Prey 2 da parte del publisher 3D Realms, d’accordo con gli sviluppatori di Human Head. Ma nel 2009 il franchise viene acquistato da Bethesda/ZeniMax che passa lo sviluppo non di un seguito ma di un reboot agli sviluppatori francesi di Arkane Studios già responsabili dei due Dishonored. Il nuovo Prey, da poco uscito (per PC, Xbox One e PS4), ha ben poco in comune con l’originale anche se paga svariati debiti ad altre serie ben conosciute: dall’originale DOOM da cui riprende l’idea di una stazione spaziale isolata «infestata» dal nemico; dallo stesso DOOM e da Half-Life quella degli alieni che «infestano» e trasformano gli esseri umani intorno a noi; dai vari Deus-Ex il sistema di potenziamenti che porta il gioco ad assumere aspetti ruolistici; non da ultimo da Fallout l’idea di ambientarlo in un presente alternativo. A chi gioca da tanto tempo coi videogiochi, Prey si presenta pertanto come un «patchwork» di elementi presi dalle fonti più disparate, ma questo è un difetto solo per i giocatori più vecchi. Giocato invece senza stare a cercare riferimenti, debiti e citazioni, il nuovo Prey di Arkane/Bethesda è un gioco semplicemente stupendo, sempre più appassionante man mano che avanziamo nel suo gameplay e nella sua trama.

Nei panni (maschili o femminili a nostro piacimento) di Morgan Yu dovremo scoprire i misteri della stazione spaziale Talos 1, costruita dalla società TranStar per studiare le potenzialità degli alieni Typhon scoperti da Usa e Urss durante l’esplorazione spaziale fin dagli anni ’60 e che ha portato le due superpotenze a superare le divisioni. Lo studio dei Typhon ha condotto all’implementazione di avanzamenti che si affiancano a tradizionali potenziamenti quali abilità di hacking, forza fisica, capacità d’infiltrazione, ecc.

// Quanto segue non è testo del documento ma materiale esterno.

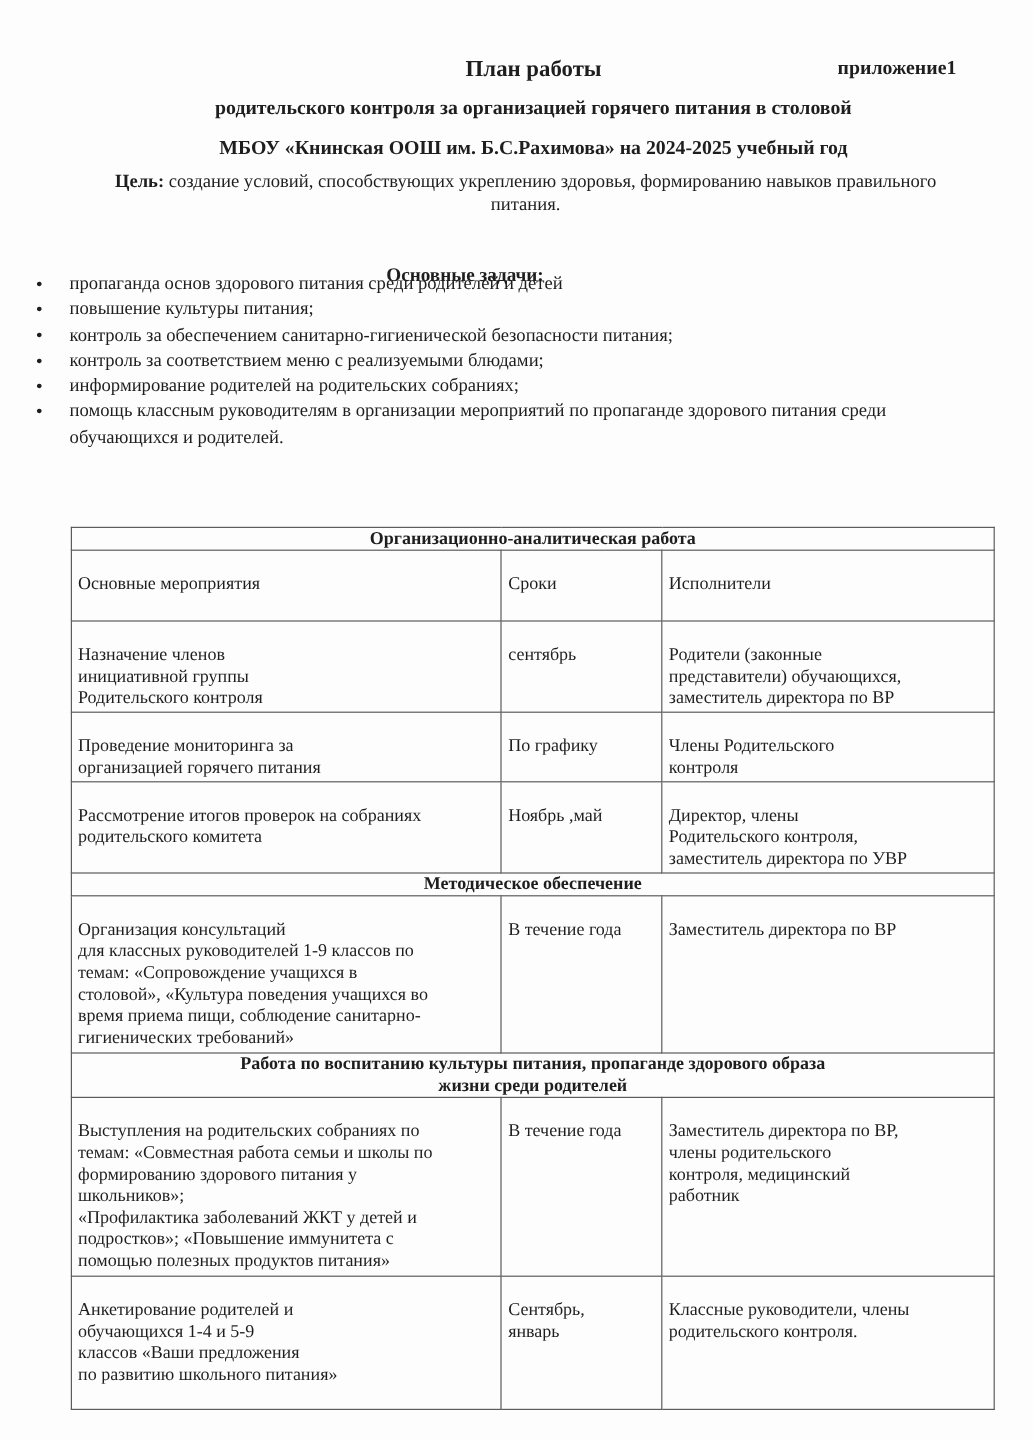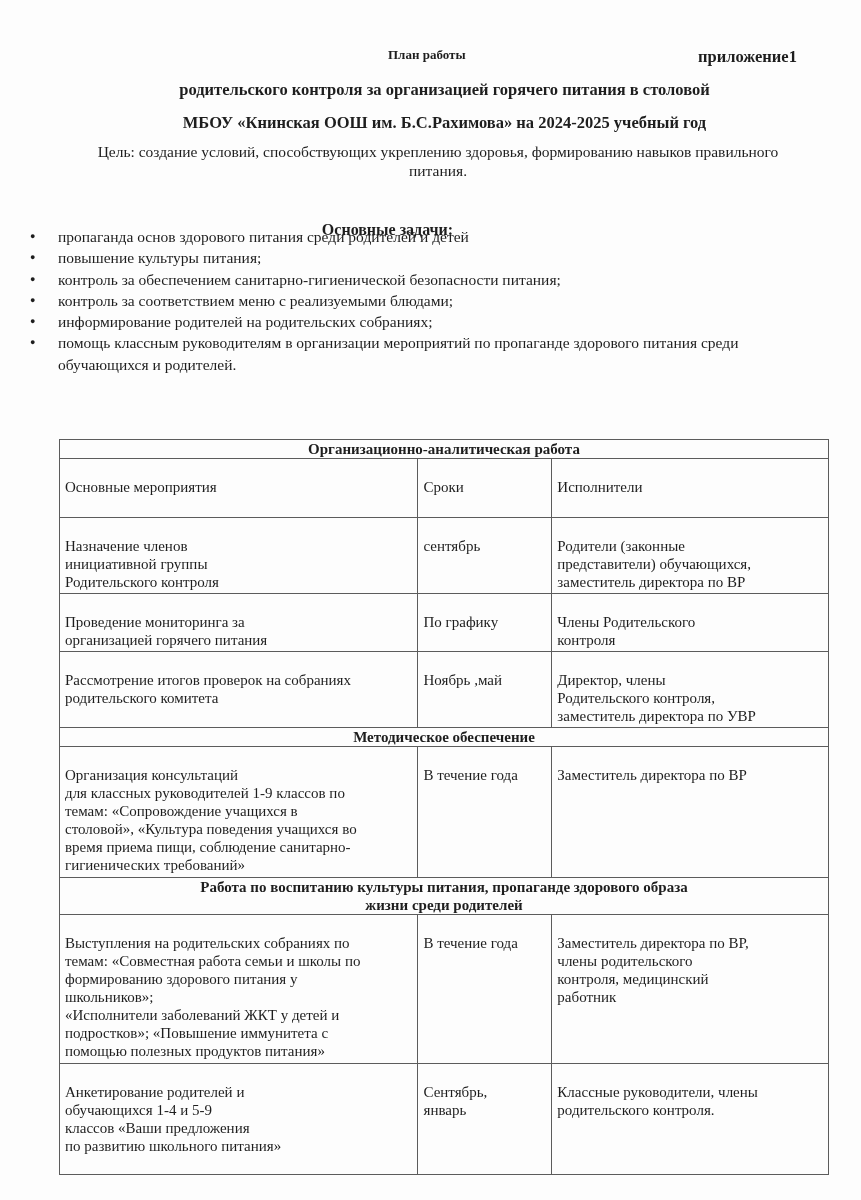"План работы" .title { font-size: 13px -> 19px }
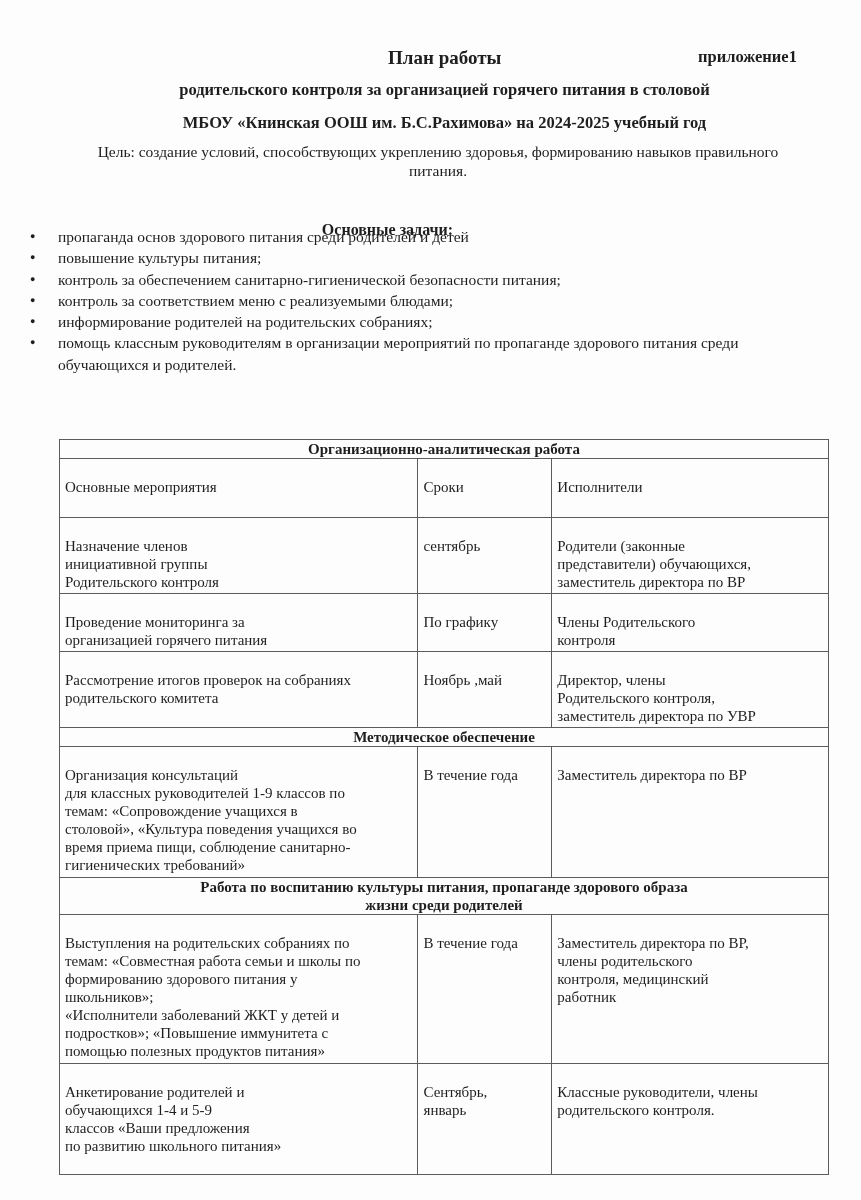"Цель:" .goal b { font-weight: normal -> bold }
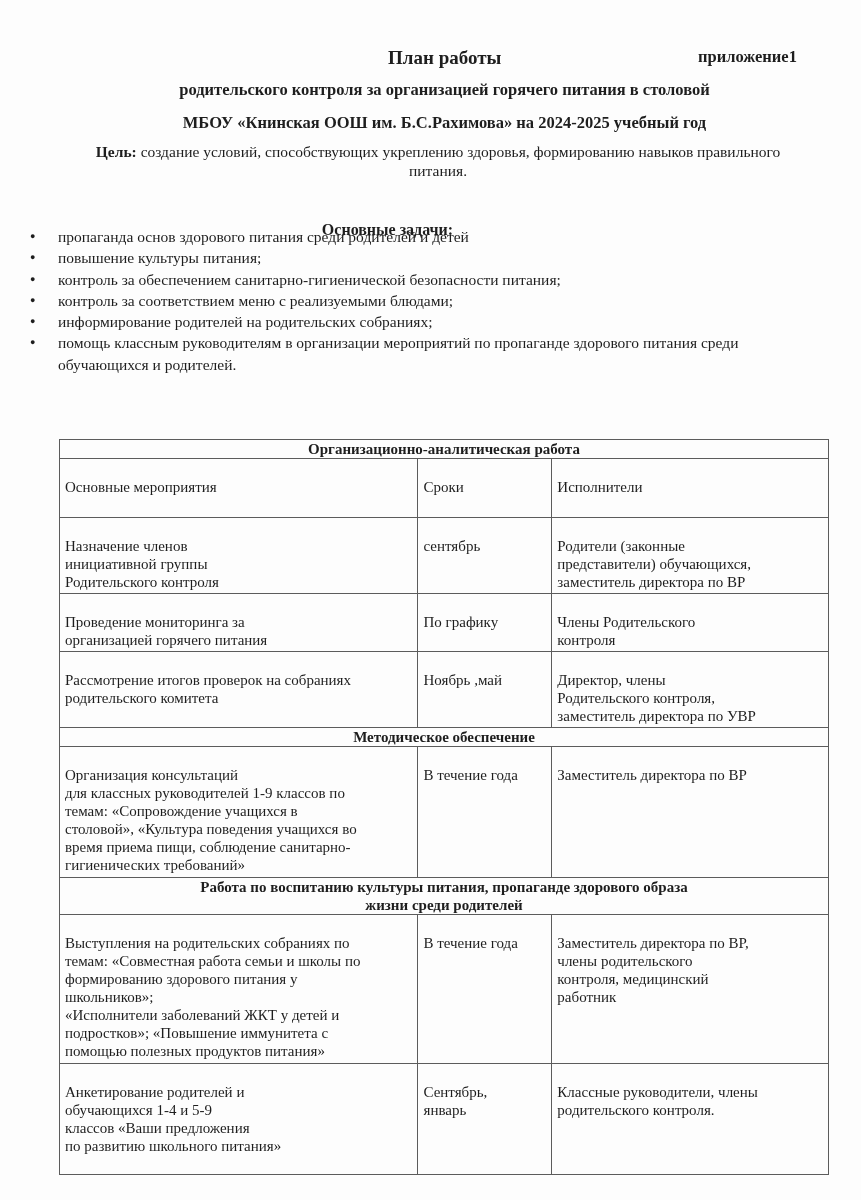"«Исполнители заболеваний ЖКТ у детей" span.line { text: Исполнители -> Профилактика }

Per acquisire tali potenziamenti non dobbiamo raccogliere punti esperienza come normalmente accade nei giochi di ruolo, ma piuttosto iniettarci NeuroMod che troveremo in giro per Talos 1 o che potremo produrci con gli assemblatori. Quando riusciremo ad indossare uno Psicoscopio, potremo analizzare i poteri dei Typhon ed utilizzare i NeuroMod per renderli nostre capacità effettive. Morgan è il fratello/la sorella di Alex, direttore di Talos 1 e uno dei principali collaudatori di NeuroMod. Ma la situazione su Talos 1 sfugge di mano e la stazione viene invasa dai Typhon (sorta di ragni che riescono a mimetizzarsi camuffandosi in arredi quali sedie o casse) che attaccano gli esseri umani e prendono possesso dei corpi mutandoli in armi biologiche.

La situazione non è però semplice come sembra, dato che ben presto si scopre essere il frutto di trame di Alex mentre ci troviamo al fianco misteriosi e non sempre disinteressati alleati. Dal punto di vista del gameplay, dato il limitato arsenale a disposizione, è privilegiata l’esplorazione e la capacità di aggirare i nemici o di massimizzare i risultati del confronto studiandone i punti deboli. Tre sono gli elementi maggiormente caratteristici del nuovo Prey che ci aiuteranno a sopravvivere nella stazione infestata: lo Psicoscopio che ci consente di studiare gli avversari e adottare le adeguate contromisure oltre che apprenderne le abilità segrete tramite i NeuroMod, la più evidente delle quali è la perfetta mimetizzazione; la possibilità di riciclare oggetti ed elementi e di sfruttare i materiali grezzi per assemblare armi, munizioni, NeuroMod, medikit, ecc. che in aggiunta alla granata riciclante che una volta attivata ricicla in materiali grezzi tutti gli oggetti nel suo raggio d’azione compresi nemici e noi stessi se non facciamo attenzione ci porta ad esplorare tutti gli ambienti per recuperare oggetti da riciclare in scorte; infine il cannone GLOO – unica «arma» disponibile fin dall’inizio che spara proiettili che si trasformano in nuvolette di schiuma che non uccidono gli avversari ma li rallentano e soprattutto possono essere usate per raggiungere ambienti altrimenti inaccessibili perché troppo in alto o isolati da fuoco o campi elettrici.

Alla fine Prey è l’antitesi del modello del franchising: il gioco del 2017 non ha nulla in comune col gioco del 2006 se non il nome. Il successo di questo reboot totale dovrebbe insegnare all’industria di oggi che la strada non è sempre quella della riproposizione infinita di un format ma piuttosto trovare chi riesca con gusto a creare o anche a riassemblare genialmente il peso ormai non più indifferente di quanto creato in campo videoludico fino ad oggi.